• [WORK REQUIRED] For this exercise, restate every line below word for word and drop the images.

((

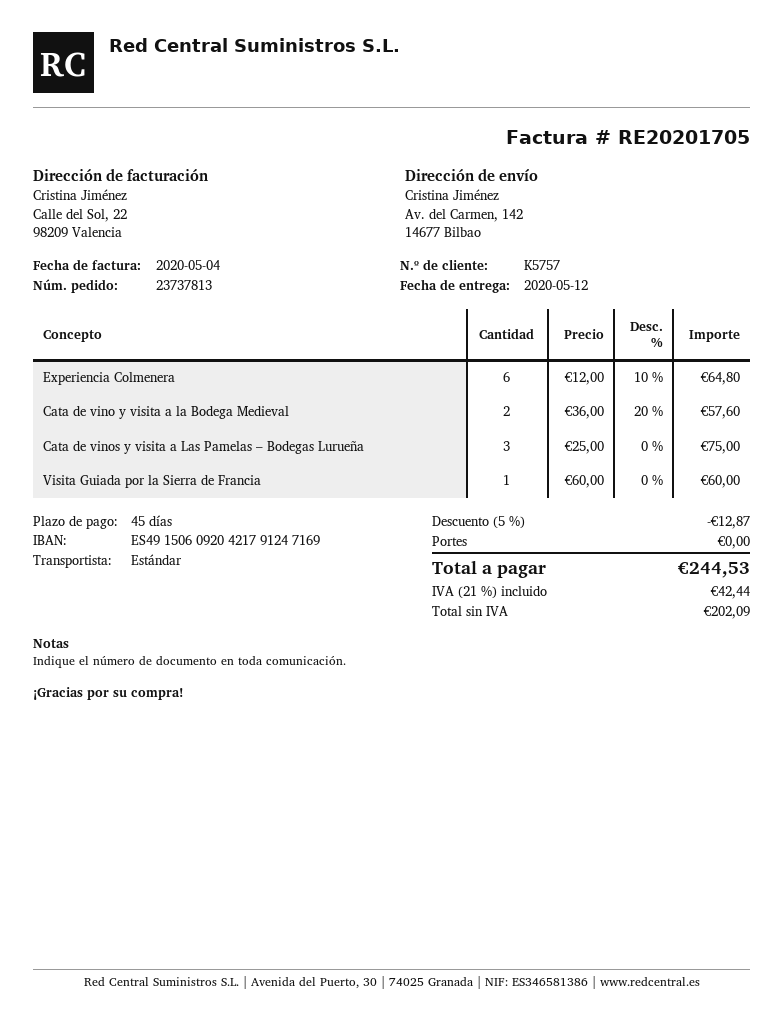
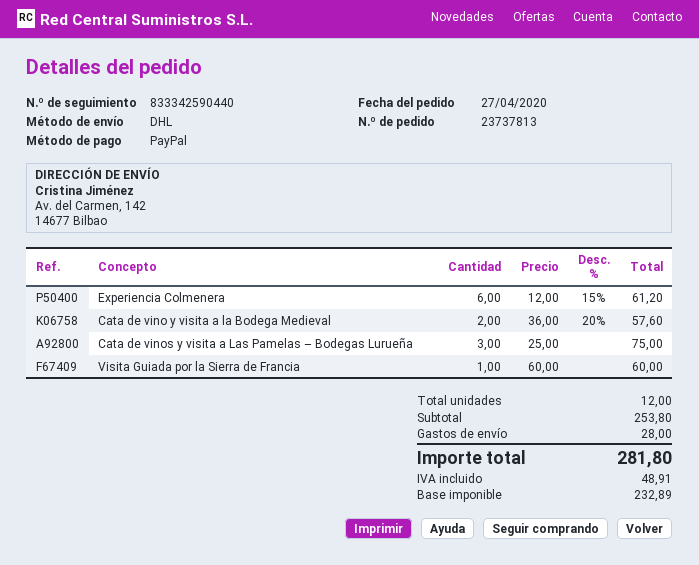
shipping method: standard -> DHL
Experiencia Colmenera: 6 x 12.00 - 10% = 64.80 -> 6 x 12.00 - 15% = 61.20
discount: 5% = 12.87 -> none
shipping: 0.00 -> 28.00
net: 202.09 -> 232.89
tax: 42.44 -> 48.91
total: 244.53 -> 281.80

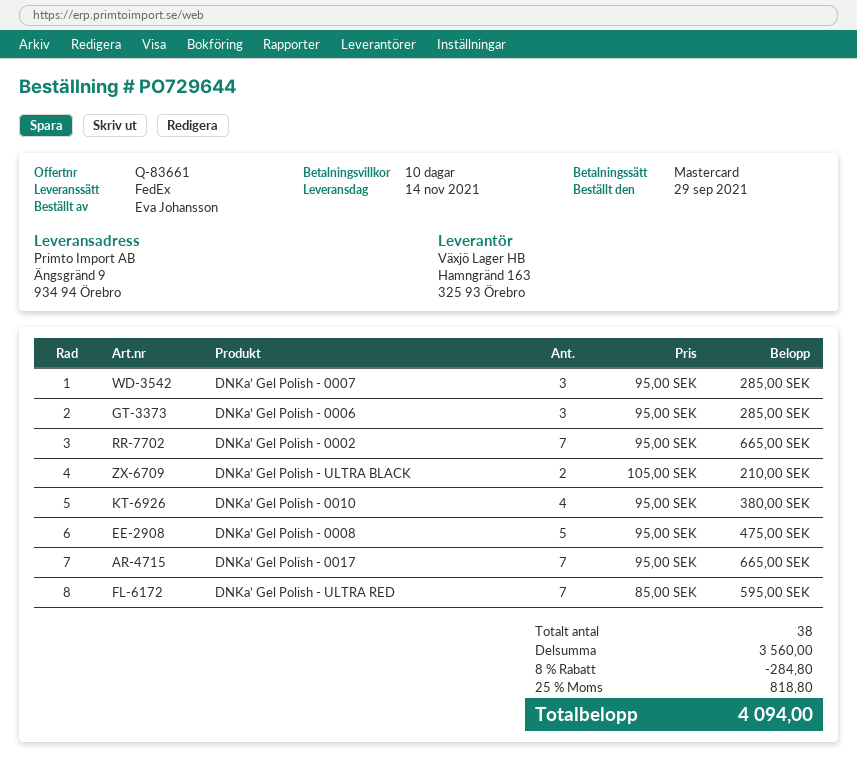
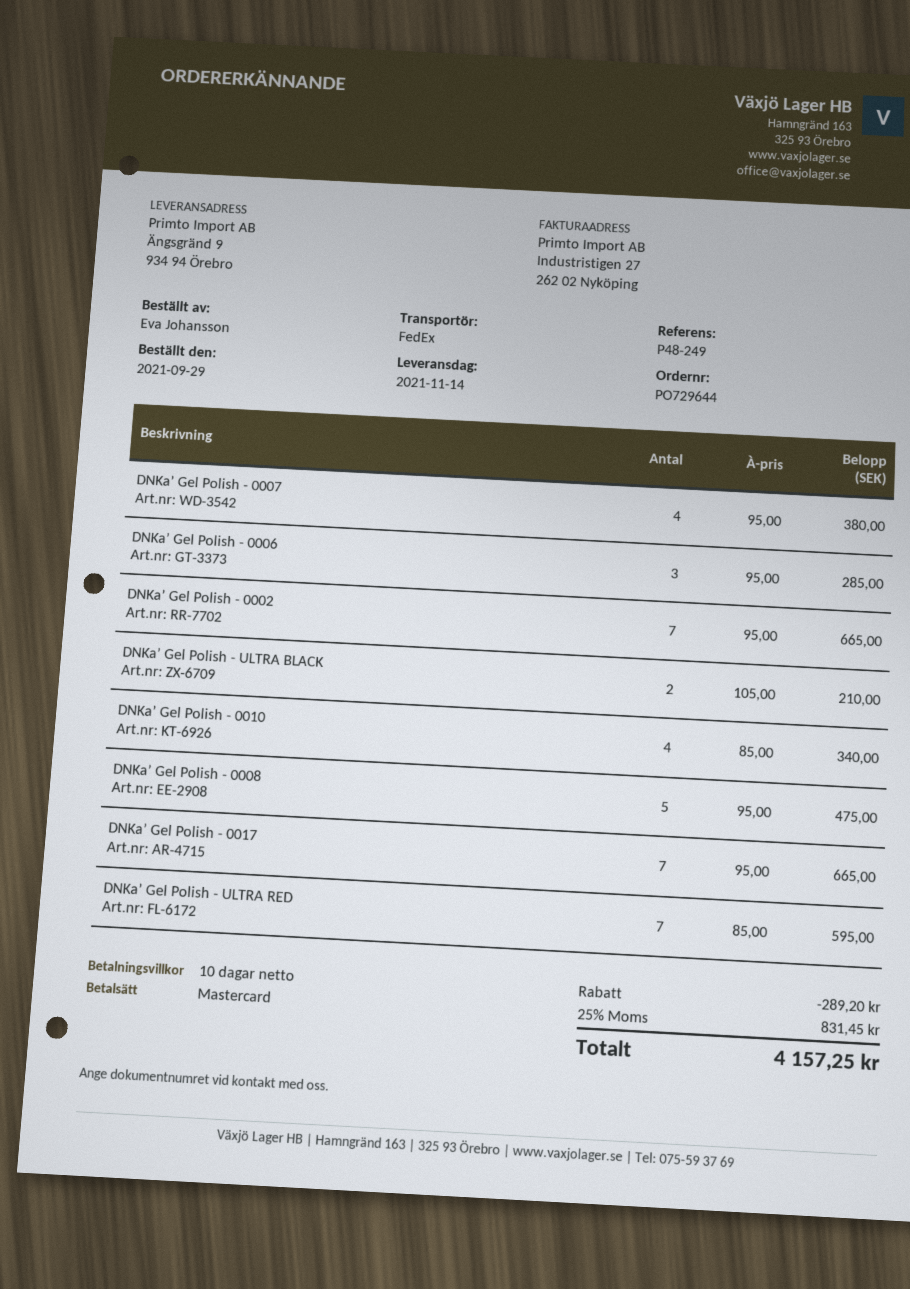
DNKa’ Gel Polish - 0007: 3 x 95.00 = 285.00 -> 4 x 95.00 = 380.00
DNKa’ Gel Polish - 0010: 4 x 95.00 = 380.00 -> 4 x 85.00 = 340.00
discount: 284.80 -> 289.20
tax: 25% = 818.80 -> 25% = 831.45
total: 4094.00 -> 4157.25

))

• [TASK RESPONSE]
shipping method: standard -> DHL
Experiencia Colmenera: 6 x 12.00 - 10% = 64.80 -> 6 x 12.00 - 15% = 61.20
discount: 5% = 12.87 -> none
shipping: 0.00 -> 28.00
net: 202.09 -> 232.89
tax: 42.44 -> 48.91
total: 244.53 -> 281.80

DNKa’ Gel Polish - 0007: 3 x 95.00 = 285.00 -> 4 x 95.00 = 380.00
DNKa’ Gel Polish - 0010: 4 x 95.00 = 380.00 -> 4 x 85.00 = 340.00
discount: 284.80 -> 289.20
tax: 25% = 818.80 -> 25% = 831.45
total: 4094.00 -> 4157.25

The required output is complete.